Deep inside Greenland's melting ice cap, the situation is dire
Mark Robinson -
The rocks at the edge of the ice looked more like someone had backed up a gravel truck and dumped it rather than the remnants of what had once been encased deep in a glacier.
Picking my way through the piles and onto the Greenland ice cap itself during a StormHunters expedition back in 2013 was a crash course in not breaking an ankle. Gravel mixed with meltwater and crumbling ice poured past my feet and I wondered if what I was seeing was regular summer melt, or if this was one of the first signs of a serious problem.
Lucky for me, a powerful new documentary called Into The Ice answered my question — but the answer wasn’t the one I’d hoped for.
Into The Ice, a film by documentarian Lars Ostenfeld, took him high up onto the Greenland ice cap as he followed three sets of scientists delving deep into the frozen surface.
As Ostenfbeld explained, when I spoke with him over a video call in advance of the film’s screening at the Planet in Focus Festival, getting a better look of what’s happening inside the glacier is an important as seeing what the satellites are telling us.

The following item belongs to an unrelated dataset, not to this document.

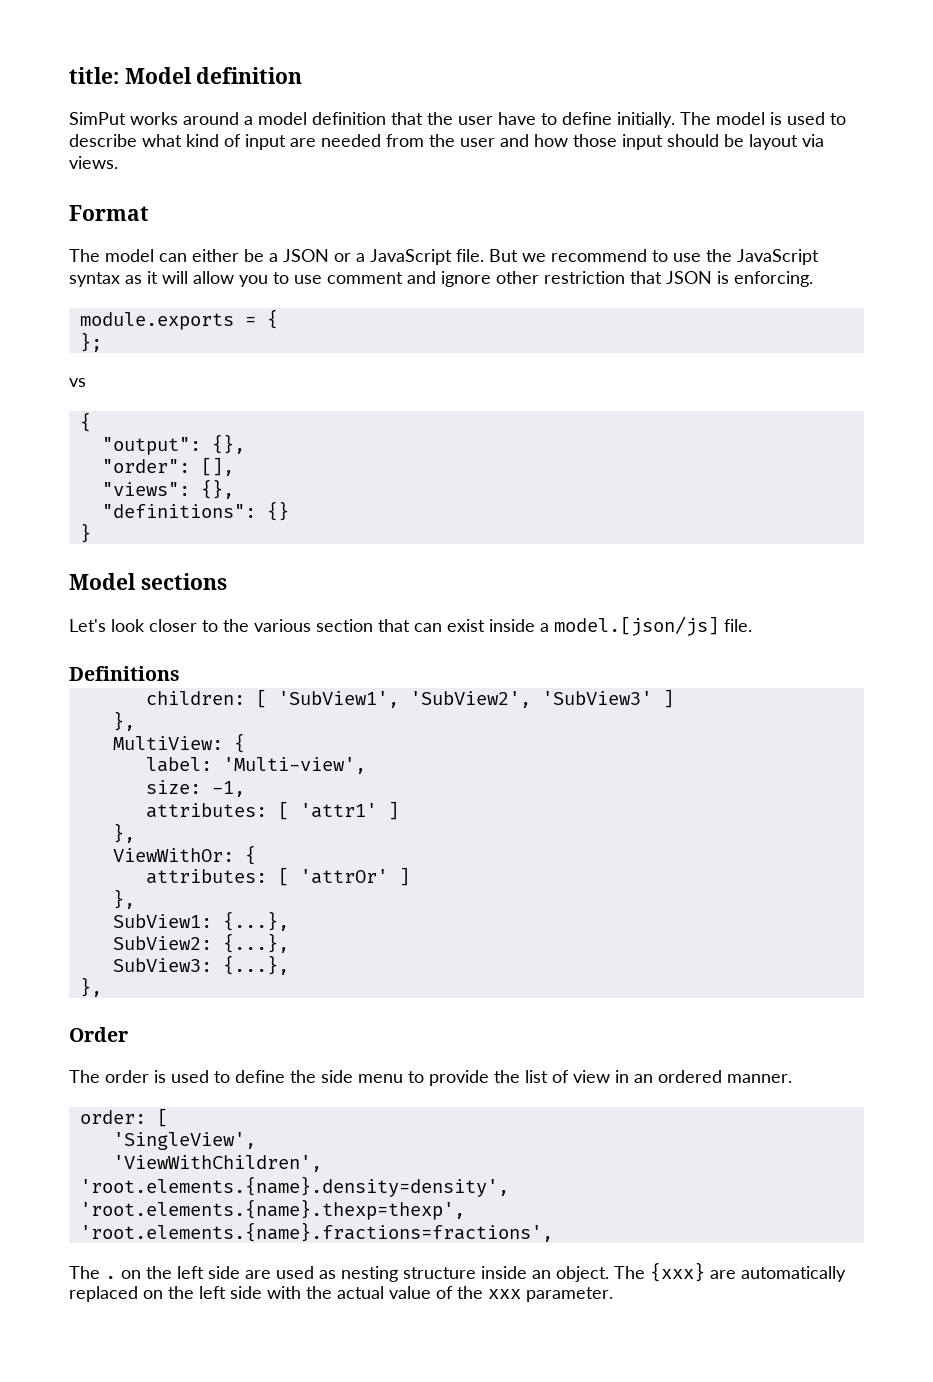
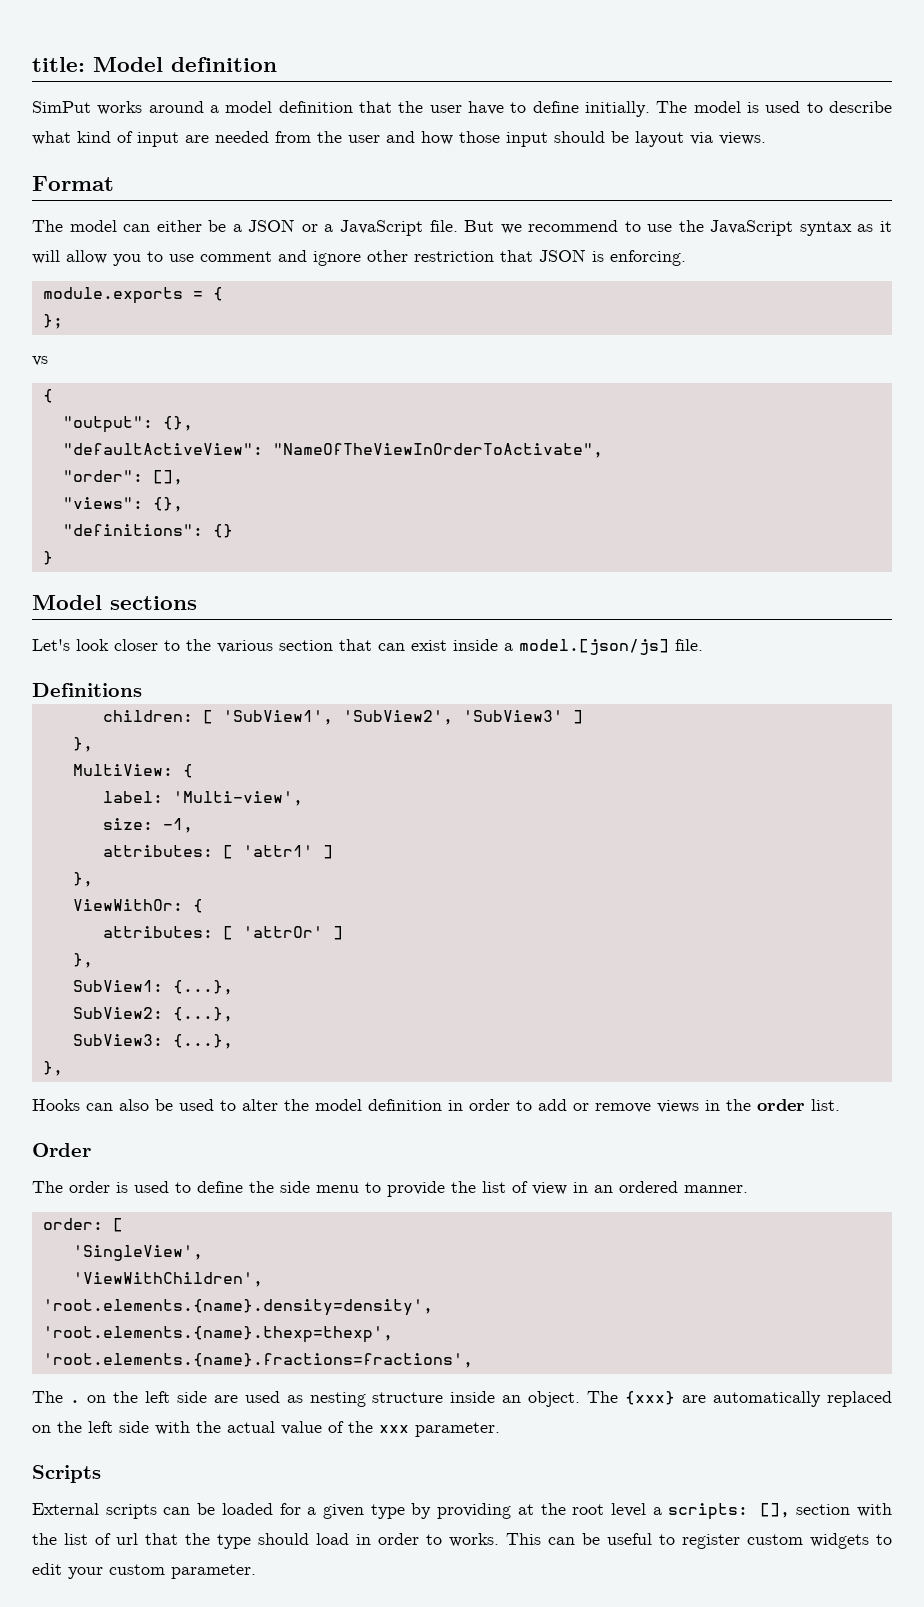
+ "defaultActiveView": "NameOfTheViewInOrderToActivate",
+ Hooks can also be used to alter the model definition in order to add or remove views in the order list.
+ Scripts
+ External scripts can be loaded for a given type by providing at the root level a scripts: [], section with the list of url that the type should load in order to works. This can be useful to register custom widgets to edit your custom parameter.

“Half of the ice melt is happening inside the ice and we have no idea what’s going on in there. The satellites and the radar are only seeing the surface and that’s where our knowledge is coming from,” he told The Weather Network.
Deep inside Greenland's melting ice cap, the situation is dire© Provided by The Weather NetworkOn the ice caps of Greenland during the filming of Into the Ice. (Courtesy of Lars Ostenfeld)
So, to understand how the ice is changing and document how climatologists are finding new ways to document those changes, Ostenfeld travelled across the ice cap with Jason Box, dropped into a deep moulin (a meltwater hole in the ice) with Alun Hubbard, and examined ice cores with Dorthe Dahl-Jensen.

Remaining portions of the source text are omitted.